§ Input records:
□ □ □ □

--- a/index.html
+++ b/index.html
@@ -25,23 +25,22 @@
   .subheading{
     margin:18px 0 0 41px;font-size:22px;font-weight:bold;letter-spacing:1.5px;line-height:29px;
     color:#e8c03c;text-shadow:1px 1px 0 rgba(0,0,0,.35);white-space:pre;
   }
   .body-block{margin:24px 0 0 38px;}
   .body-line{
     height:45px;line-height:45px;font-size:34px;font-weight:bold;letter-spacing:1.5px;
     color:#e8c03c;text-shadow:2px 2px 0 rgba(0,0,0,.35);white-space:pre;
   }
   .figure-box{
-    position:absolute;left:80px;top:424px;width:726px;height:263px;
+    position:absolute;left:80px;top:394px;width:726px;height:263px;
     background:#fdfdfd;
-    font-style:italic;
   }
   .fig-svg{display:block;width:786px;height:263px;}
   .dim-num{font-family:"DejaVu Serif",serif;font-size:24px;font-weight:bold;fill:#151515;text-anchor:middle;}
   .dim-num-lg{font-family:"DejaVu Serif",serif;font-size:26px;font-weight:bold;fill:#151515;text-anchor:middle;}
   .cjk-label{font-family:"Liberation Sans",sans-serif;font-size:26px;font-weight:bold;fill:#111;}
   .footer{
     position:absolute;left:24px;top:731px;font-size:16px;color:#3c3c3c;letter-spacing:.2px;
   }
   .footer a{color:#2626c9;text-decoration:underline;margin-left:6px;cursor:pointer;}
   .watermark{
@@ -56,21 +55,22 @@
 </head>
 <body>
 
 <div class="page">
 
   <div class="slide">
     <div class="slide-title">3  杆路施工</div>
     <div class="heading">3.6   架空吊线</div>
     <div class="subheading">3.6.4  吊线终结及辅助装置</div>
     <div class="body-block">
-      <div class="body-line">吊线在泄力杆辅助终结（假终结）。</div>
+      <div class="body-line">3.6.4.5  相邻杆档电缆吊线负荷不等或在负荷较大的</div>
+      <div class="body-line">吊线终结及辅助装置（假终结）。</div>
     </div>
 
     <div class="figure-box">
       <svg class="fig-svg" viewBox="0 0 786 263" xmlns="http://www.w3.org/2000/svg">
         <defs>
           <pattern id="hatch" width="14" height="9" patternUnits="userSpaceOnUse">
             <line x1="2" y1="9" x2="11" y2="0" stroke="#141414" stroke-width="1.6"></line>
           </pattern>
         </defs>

□ □ □ □

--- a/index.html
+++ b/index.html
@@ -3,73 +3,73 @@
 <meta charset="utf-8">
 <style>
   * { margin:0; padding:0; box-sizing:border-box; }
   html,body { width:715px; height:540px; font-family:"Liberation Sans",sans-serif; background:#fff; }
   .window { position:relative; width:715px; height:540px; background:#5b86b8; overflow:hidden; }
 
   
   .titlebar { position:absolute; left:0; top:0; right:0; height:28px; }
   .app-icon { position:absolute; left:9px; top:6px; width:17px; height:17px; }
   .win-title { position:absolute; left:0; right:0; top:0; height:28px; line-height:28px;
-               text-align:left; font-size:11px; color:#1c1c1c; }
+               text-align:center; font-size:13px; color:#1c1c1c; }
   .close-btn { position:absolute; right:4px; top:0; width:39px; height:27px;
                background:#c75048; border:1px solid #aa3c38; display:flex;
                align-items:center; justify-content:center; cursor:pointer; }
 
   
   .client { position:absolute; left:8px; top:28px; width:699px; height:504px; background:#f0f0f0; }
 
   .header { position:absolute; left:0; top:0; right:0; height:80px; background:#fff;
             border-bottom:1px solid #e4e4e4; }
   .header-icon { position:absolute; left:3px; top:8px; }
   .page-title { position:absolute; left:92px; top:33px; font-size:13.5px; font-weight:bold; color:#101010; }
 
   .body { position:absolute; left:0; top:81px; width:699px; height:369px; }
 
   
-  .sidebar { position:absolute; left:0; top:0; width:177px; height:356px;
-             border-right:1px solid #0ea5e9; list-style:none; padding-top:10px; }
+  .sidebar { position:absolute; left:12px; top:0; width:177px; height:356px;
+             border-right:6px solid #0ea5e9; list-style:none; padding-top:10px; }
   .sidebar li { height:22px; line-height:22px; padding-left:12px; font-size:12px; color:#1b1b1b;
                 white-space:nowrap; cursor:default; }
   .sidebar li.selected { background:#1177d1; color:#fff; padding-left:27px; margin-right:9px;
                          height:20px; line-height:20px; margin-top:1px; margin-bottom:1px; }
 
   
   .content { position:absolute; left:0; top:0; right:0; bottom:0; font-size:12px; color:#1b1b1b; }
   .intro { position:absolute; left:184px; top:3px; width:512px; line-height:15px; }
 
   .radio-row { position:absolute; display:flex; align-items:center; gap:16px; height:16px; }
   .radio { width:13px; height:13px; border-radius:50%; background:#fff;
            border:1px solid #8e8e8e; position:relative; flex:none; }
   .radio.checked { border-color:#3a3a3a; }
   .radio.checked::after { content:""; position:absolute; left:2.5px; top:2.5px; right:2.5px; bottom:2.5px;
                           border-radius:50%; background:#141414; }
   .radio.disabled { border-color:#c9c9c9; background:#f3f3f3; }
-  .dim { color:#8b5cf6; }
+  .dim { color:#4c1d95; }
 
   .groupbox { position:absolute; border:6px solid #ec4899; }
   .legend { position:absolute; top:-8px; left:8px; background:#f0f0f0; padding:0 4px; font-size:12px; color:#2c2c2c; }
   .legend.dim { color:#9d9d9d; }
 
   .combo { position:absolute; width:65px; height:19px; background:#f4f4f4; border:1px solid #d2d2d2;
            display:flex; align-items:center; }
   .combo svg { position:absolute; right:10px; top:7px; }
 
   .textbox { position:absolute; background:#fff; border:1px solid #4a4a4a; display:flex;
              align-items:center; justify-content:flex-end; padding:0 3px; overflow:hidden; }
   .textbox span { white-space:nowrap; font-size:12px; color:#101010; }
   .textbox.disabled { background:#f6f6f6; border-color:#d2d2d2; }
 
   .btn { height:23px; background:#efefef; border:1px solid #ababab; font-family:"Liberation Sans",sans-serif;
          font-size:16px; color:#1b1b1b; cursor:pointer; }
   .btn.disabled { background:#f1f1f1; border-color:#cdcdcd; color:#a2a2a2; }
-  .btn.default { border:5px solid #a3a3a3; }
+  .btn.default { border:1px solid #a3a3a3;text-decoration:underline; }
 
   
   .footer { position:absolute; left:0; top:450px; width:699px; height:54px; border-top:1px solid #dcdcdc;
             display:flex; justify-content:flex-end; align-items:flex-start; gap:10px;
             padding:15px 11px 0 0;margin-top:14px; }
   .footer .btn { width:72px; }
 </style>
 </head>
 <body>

□ □ □ □

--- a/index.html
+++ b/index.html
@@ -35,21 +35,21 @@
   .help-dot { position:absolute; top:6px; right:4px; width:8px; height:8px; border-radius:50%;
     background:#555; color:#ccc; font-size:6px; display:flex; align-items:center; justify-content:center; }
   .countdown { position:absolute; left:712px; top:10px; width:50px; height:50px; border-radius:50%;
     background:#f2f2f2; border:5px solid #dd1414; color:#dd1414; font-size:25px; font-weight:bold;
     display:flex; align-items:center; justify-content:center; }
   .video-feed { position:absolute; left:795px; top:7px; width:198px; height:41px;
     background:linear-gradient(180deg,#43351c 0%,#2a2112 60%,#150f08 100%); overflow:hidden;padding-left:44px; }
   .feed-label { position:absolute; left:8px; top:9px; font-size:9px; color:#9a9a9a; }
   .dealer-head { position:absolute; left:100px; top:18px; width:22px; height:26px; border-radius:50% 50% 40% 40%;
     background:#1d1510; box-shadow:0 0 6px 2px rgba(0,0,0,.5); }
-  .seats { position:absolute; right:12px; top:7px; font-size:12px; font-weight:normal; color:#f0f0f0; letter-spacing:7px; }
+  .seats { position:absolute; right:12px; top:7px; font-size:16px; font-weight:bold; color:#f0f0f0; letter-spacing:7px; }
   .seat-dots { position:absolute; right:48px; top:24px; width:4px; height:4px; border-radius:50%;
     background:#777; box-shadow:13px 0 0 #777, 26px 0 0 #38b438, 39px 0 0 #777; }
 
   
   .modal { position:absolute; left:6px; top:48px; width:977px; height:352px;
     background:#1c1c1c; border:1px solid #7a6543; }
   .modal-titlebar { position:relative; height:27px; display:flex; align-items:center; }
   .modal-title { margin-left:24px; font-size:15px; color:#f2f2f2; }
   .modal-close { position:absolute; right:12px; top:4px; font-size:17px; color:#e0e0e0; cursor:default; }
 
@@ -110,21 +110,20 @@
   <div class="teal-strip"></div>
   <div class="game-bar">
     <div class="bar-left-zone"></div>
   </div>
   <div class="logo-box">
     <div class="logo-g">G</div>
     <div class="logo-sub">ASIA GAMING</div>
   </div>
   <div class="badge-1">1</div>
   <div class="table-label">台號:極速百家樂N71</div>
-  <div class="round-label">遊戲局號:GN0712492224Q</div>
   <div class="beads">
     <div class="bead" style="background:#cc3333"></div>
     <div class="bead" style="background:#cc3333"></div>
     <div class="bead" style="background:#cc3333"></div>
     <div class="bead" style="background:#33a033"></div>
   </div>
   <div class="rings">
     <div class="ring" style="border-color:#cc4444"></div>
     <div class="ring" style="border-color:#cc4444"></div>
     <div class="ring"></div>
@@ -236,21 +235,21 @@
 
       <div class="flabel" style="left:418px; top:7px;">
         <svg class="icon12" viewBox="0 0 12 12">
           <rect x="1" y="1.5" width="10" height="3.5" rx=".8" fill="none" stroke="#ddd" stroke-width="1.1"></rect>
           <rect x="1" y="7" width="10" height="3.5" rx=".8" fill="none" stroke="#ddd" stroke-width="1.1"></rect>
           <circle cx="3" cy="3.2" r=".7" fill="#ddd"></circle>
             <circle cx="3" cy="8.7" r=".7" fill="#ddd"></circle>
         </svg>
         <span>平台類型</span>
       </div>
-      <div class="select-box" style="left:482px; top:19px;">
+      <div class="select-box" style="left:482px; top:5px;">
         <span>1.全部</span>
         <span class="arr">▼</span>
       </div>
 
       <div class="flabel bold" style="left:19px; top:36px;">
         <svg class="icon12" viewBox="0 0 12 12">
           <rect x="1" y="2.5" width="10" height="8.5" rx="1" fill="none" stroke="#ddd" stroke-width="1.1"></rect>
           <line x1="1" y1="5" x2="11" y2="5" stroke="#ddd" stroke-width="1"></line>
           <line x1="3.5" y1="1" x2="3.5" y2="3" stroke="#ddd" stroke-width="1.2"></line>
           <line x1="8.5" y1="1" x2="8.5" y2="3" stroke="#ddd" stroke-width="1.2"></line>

□ □ □ □

§ Goal of the exercise:
Across the listing above, find each line that holds the word "align". Give only how many there are.

§ Exercise result:
10